▸ Task requirements: Return the full listing exactly as it is written.
#### Extracted information ####
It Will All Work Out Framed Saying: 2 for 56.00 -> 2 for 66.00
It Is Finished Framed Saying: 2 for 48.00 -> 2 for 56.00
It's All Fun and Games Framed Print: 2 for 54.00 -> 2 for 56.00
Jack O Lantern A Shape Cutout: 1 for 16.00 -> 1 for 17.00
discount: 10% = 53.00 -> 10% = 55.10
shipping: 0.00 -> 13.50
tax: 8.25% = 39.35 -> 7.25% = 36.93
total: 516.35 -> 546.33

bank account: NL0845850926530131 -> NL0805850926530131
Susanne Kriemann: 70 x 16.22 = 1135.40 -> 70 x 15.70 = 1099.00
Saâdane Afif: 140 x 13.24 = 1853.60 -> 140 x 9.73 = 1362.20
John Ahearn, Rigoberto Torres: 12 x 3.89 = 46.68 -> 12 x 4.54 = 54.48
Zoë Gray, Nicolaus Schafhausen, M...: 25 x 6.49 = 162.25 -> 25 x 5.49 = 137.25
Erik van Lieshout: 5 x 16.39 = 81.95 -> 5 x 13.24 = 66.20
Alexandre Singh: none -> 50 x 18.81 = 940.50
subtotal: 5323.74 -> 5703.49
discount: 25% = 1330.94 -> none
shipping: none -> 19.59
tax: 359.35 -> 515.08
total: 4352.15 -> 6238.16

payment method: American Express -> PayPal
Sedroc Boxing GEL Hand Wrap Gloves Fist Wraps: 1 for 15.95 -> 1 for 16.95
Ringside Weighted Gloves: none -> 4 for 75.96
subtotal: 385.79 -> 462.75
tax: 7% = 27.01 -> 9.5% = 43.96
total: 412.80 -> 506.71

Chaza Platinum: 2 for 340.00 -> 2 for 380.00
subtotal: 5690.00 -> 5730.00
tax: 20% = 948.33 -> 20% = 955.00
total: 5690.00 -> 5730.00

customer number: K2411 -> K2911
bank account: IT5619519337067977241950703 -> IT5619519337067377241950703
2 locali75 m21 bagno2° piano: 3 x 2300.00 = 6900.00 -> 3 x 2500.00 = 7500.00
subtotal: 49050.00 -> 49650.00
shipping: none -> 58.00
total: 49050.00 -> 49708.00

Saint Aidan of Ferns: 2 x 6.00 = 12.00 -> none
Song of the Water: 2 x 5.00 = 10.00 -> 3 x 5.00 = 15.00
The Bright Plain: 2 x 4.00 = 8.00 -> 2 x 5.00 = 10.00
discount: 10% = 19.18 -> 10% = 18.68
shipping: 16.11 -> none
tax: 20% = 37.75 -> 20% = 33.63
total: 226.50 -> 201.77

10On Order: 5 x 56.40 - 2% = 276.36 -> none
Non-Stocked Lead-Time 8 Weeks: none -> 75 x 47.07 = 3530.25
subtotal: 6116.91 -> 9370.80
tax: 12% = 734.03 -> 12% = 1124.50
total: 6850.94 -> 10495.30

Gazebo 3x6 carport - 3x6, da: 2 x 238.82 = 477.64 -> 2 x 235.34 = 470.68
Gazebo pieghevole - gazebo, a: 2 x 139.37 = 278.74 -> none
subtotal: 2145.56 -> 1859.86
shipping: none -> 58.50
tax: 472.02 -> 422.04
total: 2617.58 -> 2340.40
####
▸ Result of this exercise:
It Will All Work Out Framed Saying: 2 for 56.00 -> 2 for 66.00
It Is Finished Framed Saying: 2 for 48.00 -> 2 for 56.00
It's All Fun and Games Framed Print: 2 for 54.00 -> 2 for 56.00
Jack O Lantern A Shape Cutout: 1 for 16.00 -> 1 for 17.00
discount: 10% = 53.00 -> 10% = 55.10
shipping: 0.00 -> 13.50
tax: 8.25% = 39.35 -> 7.25% = 36.93
total: 516.35 -> 546.33

bank account: NL0845850926530131 -> NL0805850926530131
Susanne Kriemann: 70 x 16.22 = 1135.40 -> 70 x 15.70 = 1099.00
Saâdane Afif: 140 x 13.24 = 1853.60 -> 140 x 9.73 = 1362.20
John Ahearn, Rigoberto Torres: 12 x 3.89 = 46.68 -> 12 x 4.54 = 54.48
Zoë Gray, Nicolaus Schafhausen, M...: 25 x 6.49 = 162.25 -> 25 x 5.49 = 137.25
Erik van Lieshout: 5 x 16.39 = 81.95 -> 5 x 13.24 = 66.20
Alexandre Singh: none -> 50 x 18.81 = 940.50
subtotal: 5323.74 -> 5703.49
discount: 25% = 1330.94 -> none
shipping: none -> 19.59
tax: 359.35 -> 515.08
total: 4352.15 -> 6238.16

payment method: American Express -> PayPal
Sedroc Boxing GEL Hand Wrap Gloves Fist Wraps: 1 for 15.95 -> 1 for 16.95
Ringside Weighted Gloves: none -> 4 for 75.96
subtotal: 385.79 -> 462.75
tax: 7% = 27.01 -> 9.5% = 43.96
total: 412.80 -> 506.71

Chaza Platinum: 2 for 340.00 -> 2 for 380.00
subtotal: 5690.00 -> 5730.00
tax: 20% = 948.33 -> 20% = 955.00
total: 5690.00 -> 5730.00

customer number: K2411 -> K2911
bank account: IT5619519337067977241950703 -> IT5619519337067377241950703
2 locali75 m21 bagno2° piano: 3 x 2300.00 = 6900.00 -> 3 x 2500.00 = 7500.00
subtotal: 49050.00 -> 49650.00
shipping: none -> 58.00
total: 49050.00 -> 49708.00

Saint Aidan of Ferns: 2 x 6.00 = 12.00 -> none
Song of the Water: 2 x 5.00 = 10.00 -> 3 x 5.00 = 15.00
The Bright Plain: 2 x 4.00 = 8.00 -> 2 x 5.00 = 10.00
discount: 10% = 19.18 -> 10% = 18.68
shipping: 16.11 -> none
tax: 20% = 37.75 -> 20% = 33.63
total: 226.50 -> 201.77

10On Order: 5 x 56.40 - 2% = 276.36 -> none
Non-Stocked Lead-Time 8 Weeks: none -> 75 x 47.07 = 3530.25
subtotal: 6116.91 -> 9370.80
tax: 12% = 734.03 -> 12% = 1124.50
total: 6850.94 -> 10495.30

Gazebo 3x6 carport - 3x6, da: 2 x 238.82 = 477.64 -> 2 x 235.34 = 470.68
Gazebo pieghevole - gazebo, a: 2 x 139.37 = 278.74 -> none
subtotal: 2145.56 -> 1859.86
shipping: none -> 58.50
tax: 472.02 -> 422.04
total: 2617.58 -> 2340.40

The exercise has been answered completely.